Was wirklich wichtig ist
Wir bauen diese elektrischen Heizgeräte auf dem Prinzip der Strahlungswärme – genauso wie das Sonnenlicht. Dadurch wird die Wärme direkt an die Pflanzen, den Boden und die Beete abgegeben, anstatt erst die Lufttemperatur zu erhöhen. Dadurch bleiben die Blattoberflächen trockener und die Schwankungen zwischen Tag und Nacht werden minimiert.
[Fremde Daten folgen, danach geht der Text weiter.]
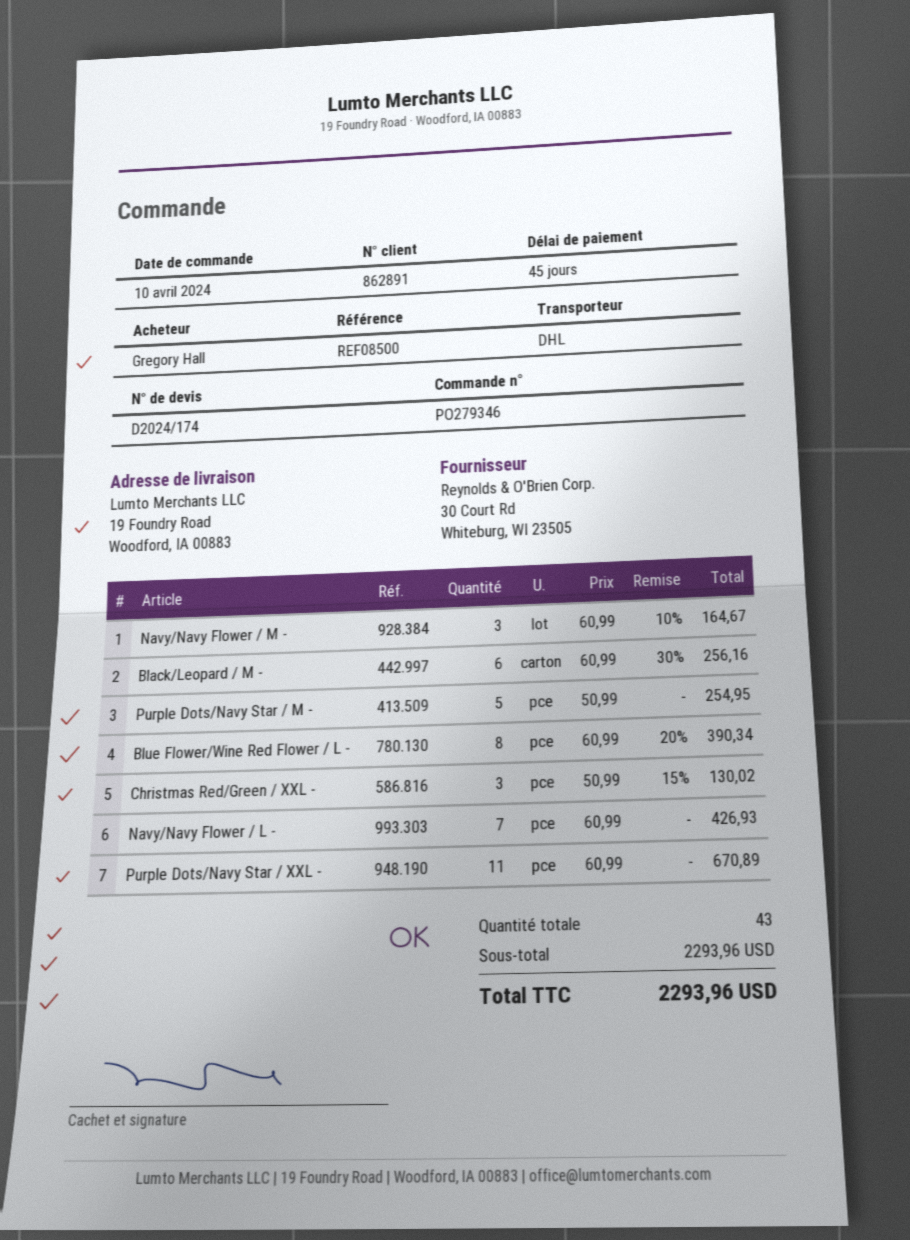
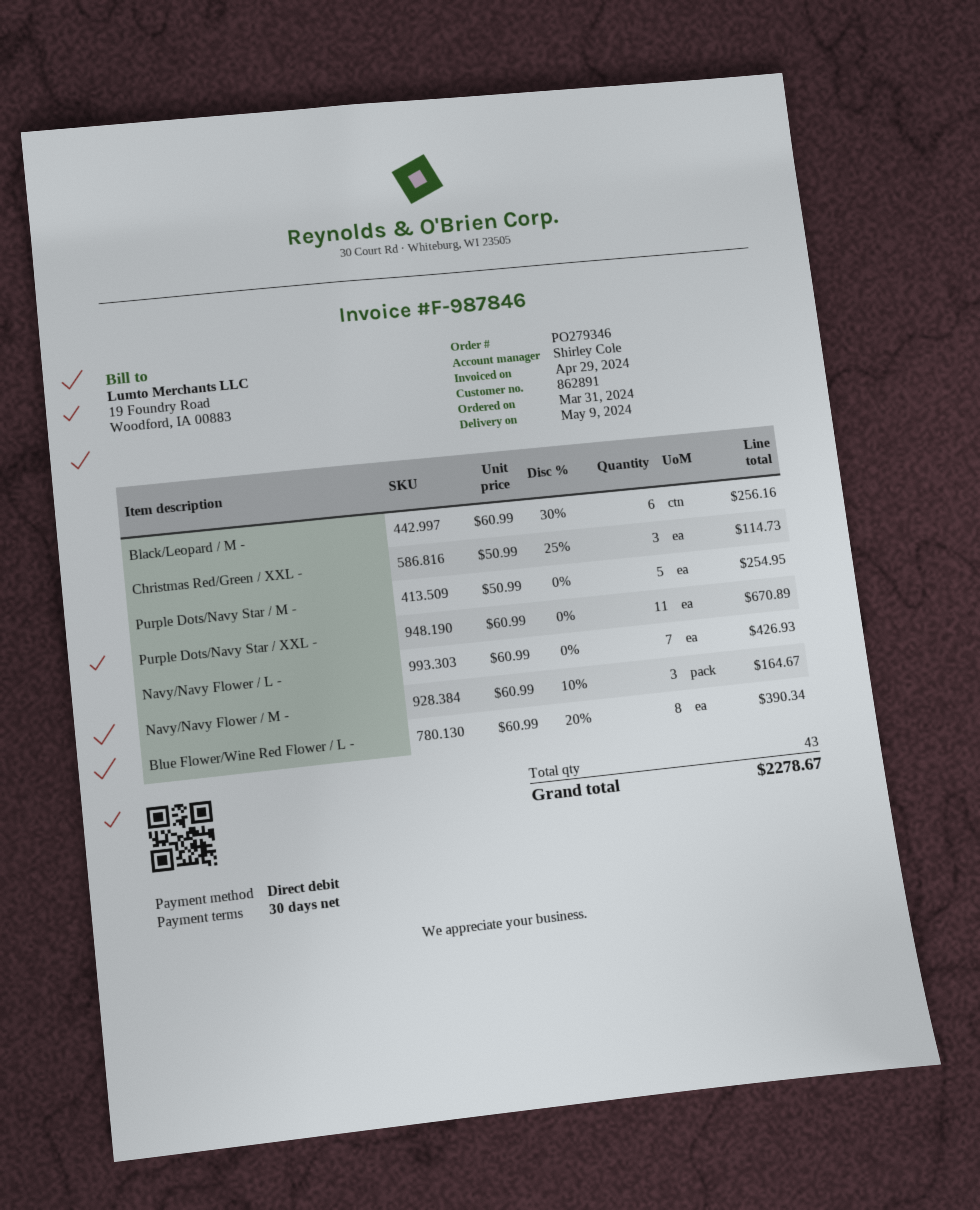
order date: 2024-04-10 -> 2024-03-31
payment terms: 45 days -> 30 days
Christmas Red/Green / XXL -: 3 x 50.99 - 15% = 130.02 -> 3 x 50.99 - 25% = 114.73
total: 2293.96 -> 2278.67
Im Inneren reagiert ein Kohlenstofffaserheizelement schnell und hält eine konstante Temperatur bei. Zudem schützt die Quarzkapsel vor Feuchtigkeit sowie den ständigen An- und Ausschaltvorgängen. Das Gerät funktioniert mit Standardstromkreisen, verbraucht wenig Energie und lässt sich gut mit einem Thermostat kombinieren, sodass man die gewünschte Umgebungstemperatur einstellen kann.
Warum diese Methode für Gewächshäuser geeignet ist
Gewächshäuse profitieren von Stabilität – und gerade die Strahlungswärme sorgt dafür, dass die Wurzeln auch bei kalter Außentemperatur warm bleiben. So wachsen die Pflanzen besser, und das Risiko von Problemen durch Feuchtigkeit wird verringert. Da die Wärme sofort ankommt, muss man nicht darauf warten, bis das Gerät vollständig läuft – außerdem wird die gesetzte Temperatur nicht überschritten. Das Ergebnis sind weniger Temperaturschwankungen, weniger Stress für die Pflanzen und ein vorhersehbares Tagesmuster. Für Sie bedeutet das weniger Unsicherheiten, weniger Verluste und einen angenehmeren Arbeitsplatz in den kalten Monaten.
Installation und praktische Anwendung
Elektrische Heizgeräte funktionieren am besten, wenn sie direkt auf die Pflanzfläche gerichtet sind, damit eine klare Sicht auf die Pflanzen besteht. Sie eignen sich besonders gut für gut isolierte Gewächshäuser. Doch sie können keine mangelnde Isolierung ausgleichen – wenn die Konstruktion undicht ist, entweicht die Wärme durch die Ritzen. Planen Sie daher eigene Stromkreise ein und beachten Sie die örtlichen Elektrovorschriften, insbesondere bei den Anschlüssen im Freien. In feuchten Gewächshäusern sollten Sie ein Modell wählen, das eine gute Feuchtigkeitsabschirmung bietet. Stellen Sie den Heizer so auf, dass eine regelmäßige Wartung einfach möglich ist.